Las sirvientas llegaron y retiraron los platos. Había llegado la hora del café, el cual fue servido en pequeñas tazas de porcelana, y seguido por una copita de licor.

– Y ahora, quiero proponer un brindis -dijo Piero tras ponerse en pie. Rinaldo parecía asombrado y la sonrisa de Selina era totalmente falsa; pero el abuelo no les hizo caso y miró radiante a Toni y a Donna-. Éste es un día feliz; nuestro Toni ha traído a casa a una mujer encantadora, digna de pertenecer a esta familia. Brindo por mi nueva nieta -dijo alzando su copa.

Todos bebieron y Toni sonrió a Donna.

– Y otra cosa -añadió Piero, dirigiéndose a la novia, mientras sacaba una cajita de un bolsillo-. Tengo un regalo para ti: este anillo ha pertenecido a los Mantini durante generaciones. Yo se lo di a mi mujer, y en su dedo permaneció hasta que murió. Según la tradición, el hijo mayor debe entregárselo a su mujer; pero dado que Rinaldo se niega a casarse, te lo doy a ti, querida, para demostrarte que eres una más de nuestra familia.

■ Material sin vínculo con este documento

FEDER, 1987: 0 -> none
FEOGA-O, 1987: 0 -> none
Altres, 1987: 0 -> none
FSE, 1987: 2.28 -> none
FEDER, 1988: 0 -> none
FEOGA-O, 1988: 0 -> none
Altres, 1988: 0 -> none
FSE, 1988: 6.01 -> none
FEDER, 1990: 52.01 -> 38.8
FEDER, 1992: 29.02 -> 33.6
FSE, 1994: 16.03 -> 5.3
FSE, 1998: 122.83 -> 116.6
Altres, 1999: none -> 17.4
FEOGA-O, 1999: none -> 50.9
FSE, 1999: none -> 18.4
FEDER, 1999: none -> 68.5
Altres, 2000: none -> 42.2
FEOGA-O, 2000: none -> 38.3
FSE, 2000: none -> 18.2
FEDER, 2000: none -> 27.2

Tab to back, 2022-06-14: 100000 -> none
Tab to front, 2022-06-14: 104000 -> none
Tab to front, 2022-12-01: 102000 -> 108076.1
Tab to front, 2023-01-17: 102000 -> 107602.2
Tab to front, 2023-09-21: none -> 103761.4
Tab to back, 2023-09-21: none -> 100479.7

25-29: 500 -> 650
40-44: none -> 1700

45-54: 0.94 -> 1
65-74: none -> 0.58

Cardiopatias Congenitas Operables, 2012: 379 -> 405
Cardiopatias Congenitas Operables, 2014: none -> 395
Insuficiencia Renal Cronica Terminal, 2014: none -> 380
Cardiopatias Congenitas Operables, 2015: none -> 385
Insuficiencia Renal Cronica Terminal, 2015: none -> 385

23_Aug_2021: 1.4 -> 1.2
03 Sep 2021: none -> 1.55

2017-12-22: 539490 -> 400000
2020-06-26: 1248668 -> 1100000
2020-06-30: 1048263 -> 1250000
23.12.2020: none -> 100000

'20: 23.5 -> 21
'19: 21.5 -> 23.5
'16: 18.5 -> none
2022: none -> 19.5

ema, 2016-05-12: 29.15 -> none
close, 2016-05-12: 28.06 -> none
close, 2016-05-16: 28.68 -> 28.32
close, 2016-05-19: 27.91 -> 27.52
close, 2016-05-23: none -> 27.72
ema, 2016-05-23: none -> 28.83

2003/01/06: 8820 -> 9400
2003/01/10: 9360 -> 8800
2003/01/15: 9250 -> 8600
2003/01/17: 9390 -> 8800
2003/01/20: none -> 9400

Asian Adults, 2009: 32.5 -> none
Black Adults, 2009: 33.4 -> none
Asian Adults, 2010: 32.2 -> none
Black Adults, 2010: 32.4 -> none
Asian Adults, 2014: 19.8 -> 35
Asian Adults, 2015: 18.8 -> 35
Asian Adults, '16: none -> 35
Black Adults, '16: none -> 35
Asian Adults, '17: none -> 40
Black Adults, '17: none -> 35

El abuelo tomó la mano derecha de Donna y le colocó el anillo en el dedo corazón. Era muy bello, de esmeraldas y rubíes un exótico diseño. Donna se quedó sin palabras, no tanto por su valor, como por el valor simbólico de bienvenida. Por un momento, las lágrimas se le agolparon en los ojos. Cuando logró contener la emoción, vio la cara iracunda de Rinaldo, que, sin duda, se debía de sentir robado.

Pero éste logró serenar su furia y en seguida la felicito sonriente. Selina no supo fingir igual de bien, pues, seguramente, lamentaba despedirse de aquel anillo que ella esperaba haber recibido algún día.

El resto de la velada transcurrió con normalidad. Selina se marchó en su nube de perfume, Rinaldo la acompaño al coche, Toni le sirvió otra copa a su abuelo y Donna salió al jardín.